**Task item**
Please reproduce the entries exactly, skipping each picture.

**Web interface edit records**
---*---
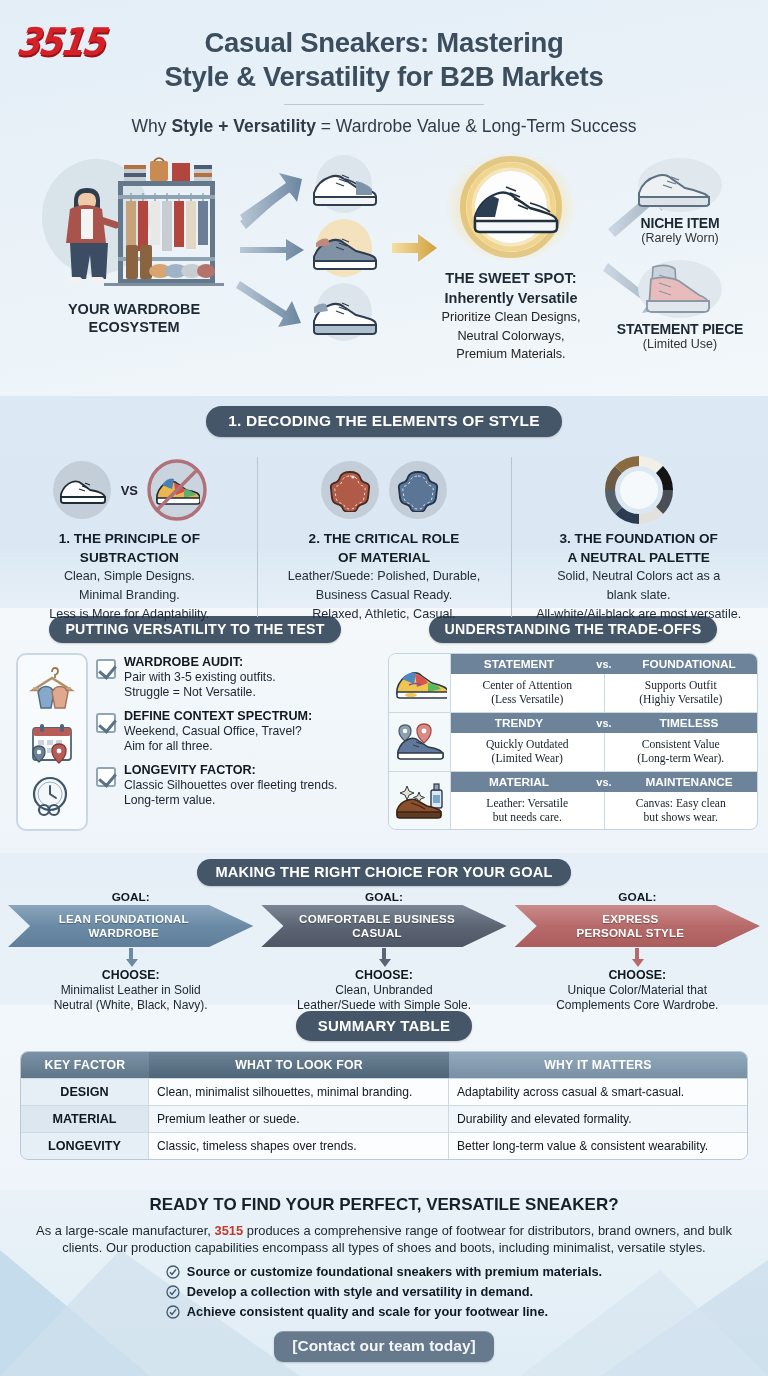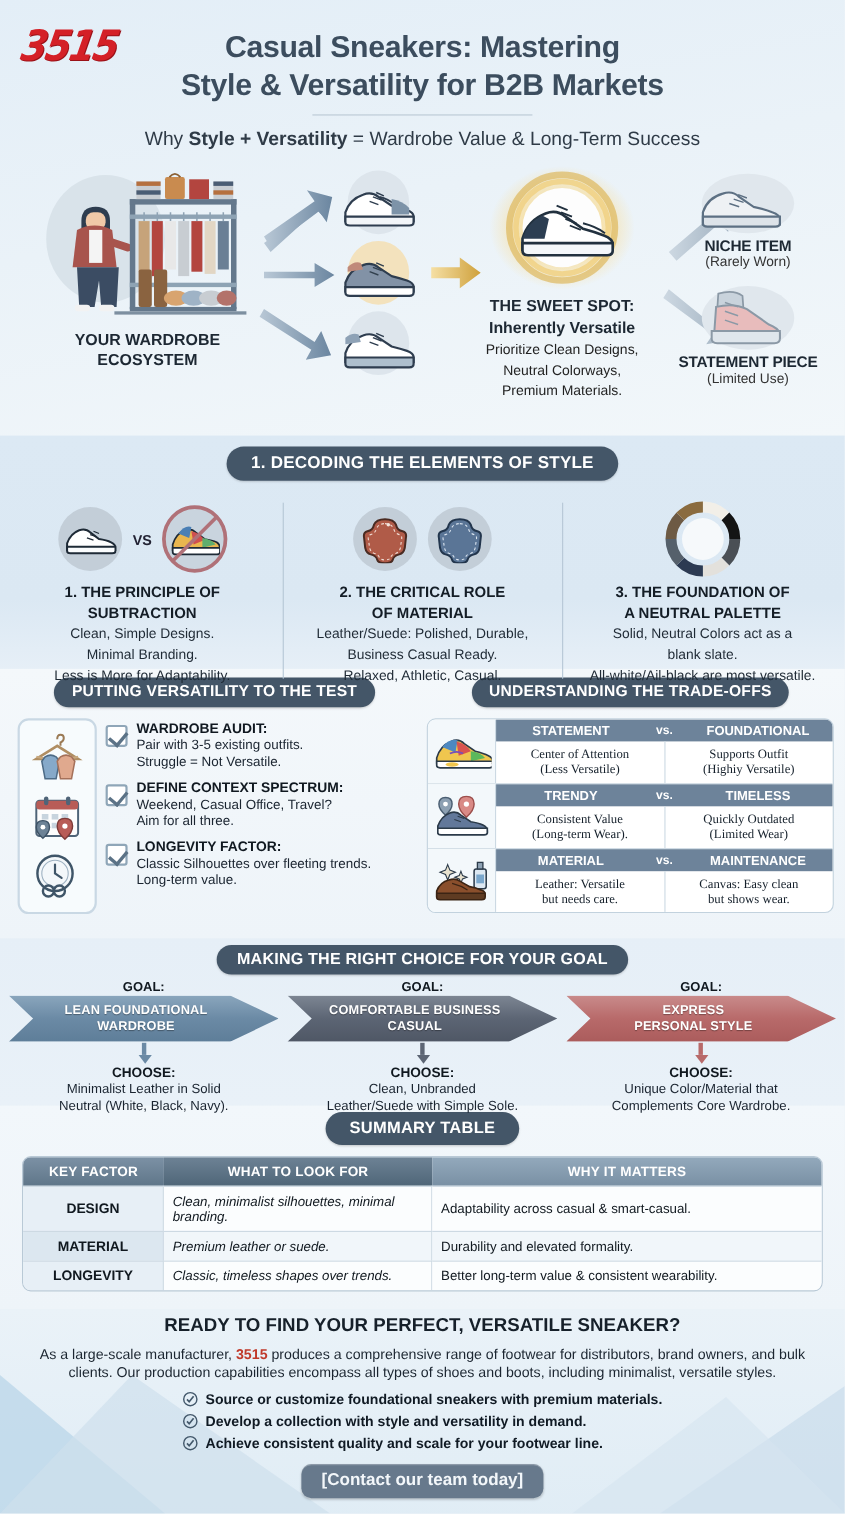--- a/index.html
+++ b/index.html
@@ -618,12 +618,12 @@
             </div>
             <div class="to-cells">
               <div class="to-cell">
+                <div>Quickly Outdated</div>
+                <div>(Limited Wear)</div>
+              </div>
+              <div class="to-cell">
                 <div>Consistent Value</div>
                 <div>(Long-term Wear).</div>
-              </div>
-              <div class="to-cell">
-                <div>Quickly Outdated</div>
-                <div>(Limited Wear)</div>
               </div>
             </div>
           </div>

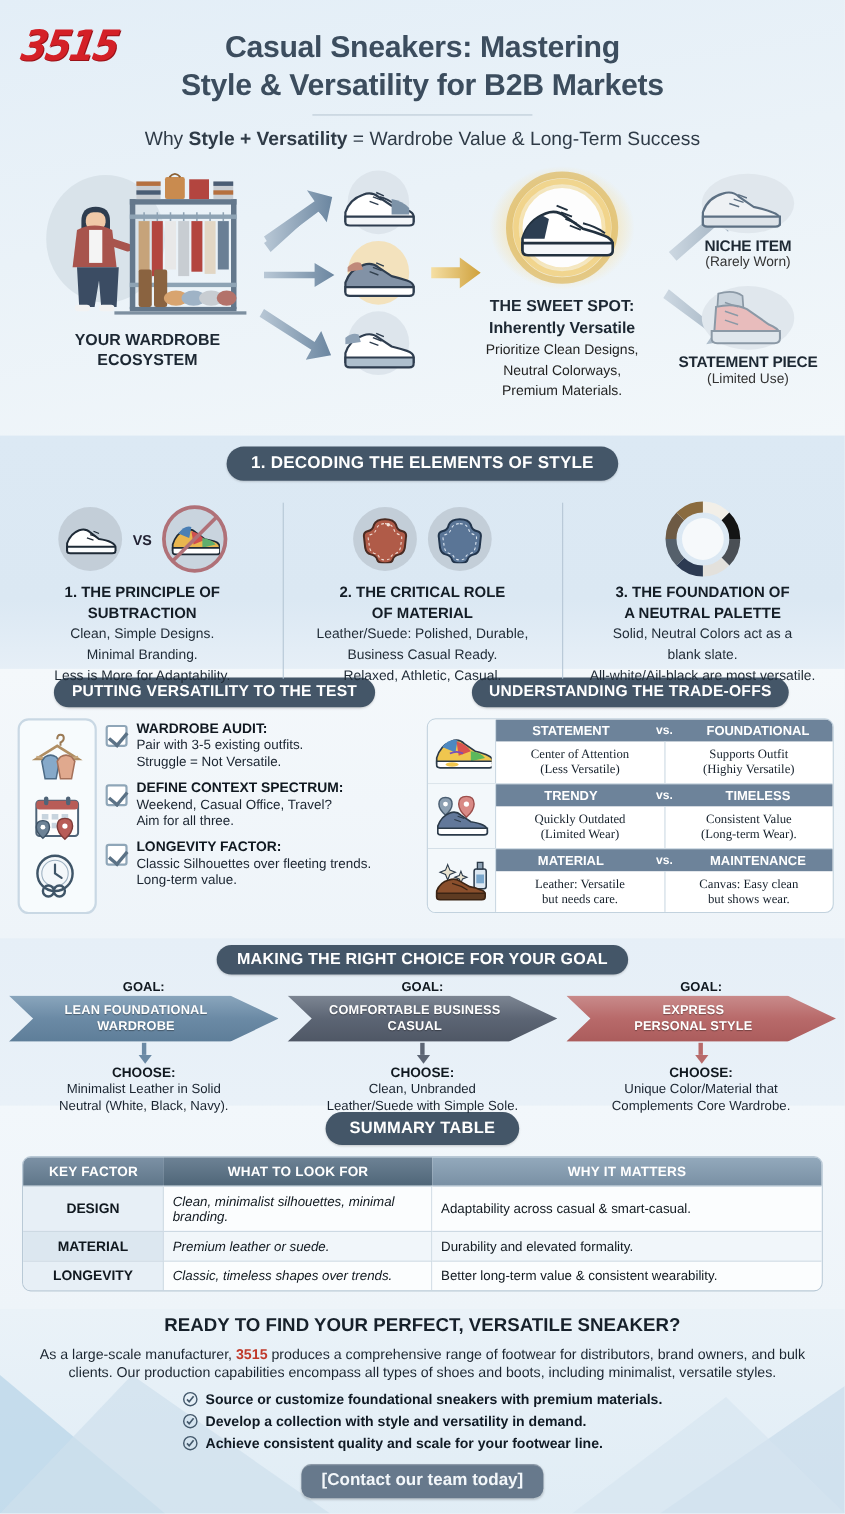--- a/index.html
+++ b/index.html
@@ -191,7 +191,7 @@
     border-right:1px solid #cdd9e3;
   }
   .sumtable tr:nth-child(odd) td.kf { background:#e7eff6; }
-  .sumtable td.mid { border-right:1px solid #cdd9e3; width:244px; background:#fbfdfe;font-style:italic; }
+  .sumtable td.mid { border-right:1px solid #cdd9e3; width:300px; background:#fbfdfe; }
   .sumtable td.last { background:#fbfdfe; }
   .sumtable tr:nth-child(even) td.mid,
   .sumtable tr:nth-child(even) td.last { background:#f1f6fa; }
---*---
**Written solution**
--- a/index.html
+++ b/index.html
@@ -618,12 +618,12 @@
             </div>
             <div class="to-cells">
               <div class="to-cell">
+                <div>Quickly Outdated</div>
+                <div>(Limited Wear)</div>
+              </div>
+              <div class="to-cell">
                 <div>Consistent Value</div>
                 <div>(Long-term Wear).</div>
-              </div>
-              <div class="to-cell">
-                <div>Quickly Outdated</div>
-                <div>(Limited Wear)</div>
               </div>
             </div>
           </div>

--- a/index.html
+++ b/index.html
@@ -191,7 +191,7 @@
     border-right:1px solid #cdd9e3;
   }
   .sumtable tr:nth-child(odd) td.kf { background:#e7eff6; }
-  .sumtable td.mid { border-right:1px solid #cdd9e3; width:244px; background:#fbfdfe;font-style:italic; }
+  .sumtable td.mid { border-right:1px solid #cdd9e3; width:300px; background:#fbfdfe; }
   .sumtable td.last { background:#fbfdfe; }
   .sumtable tr:nth-child(even) td.mid,
   .sumtable tr:nth-child(even) td.last { background:#f1f6fa; }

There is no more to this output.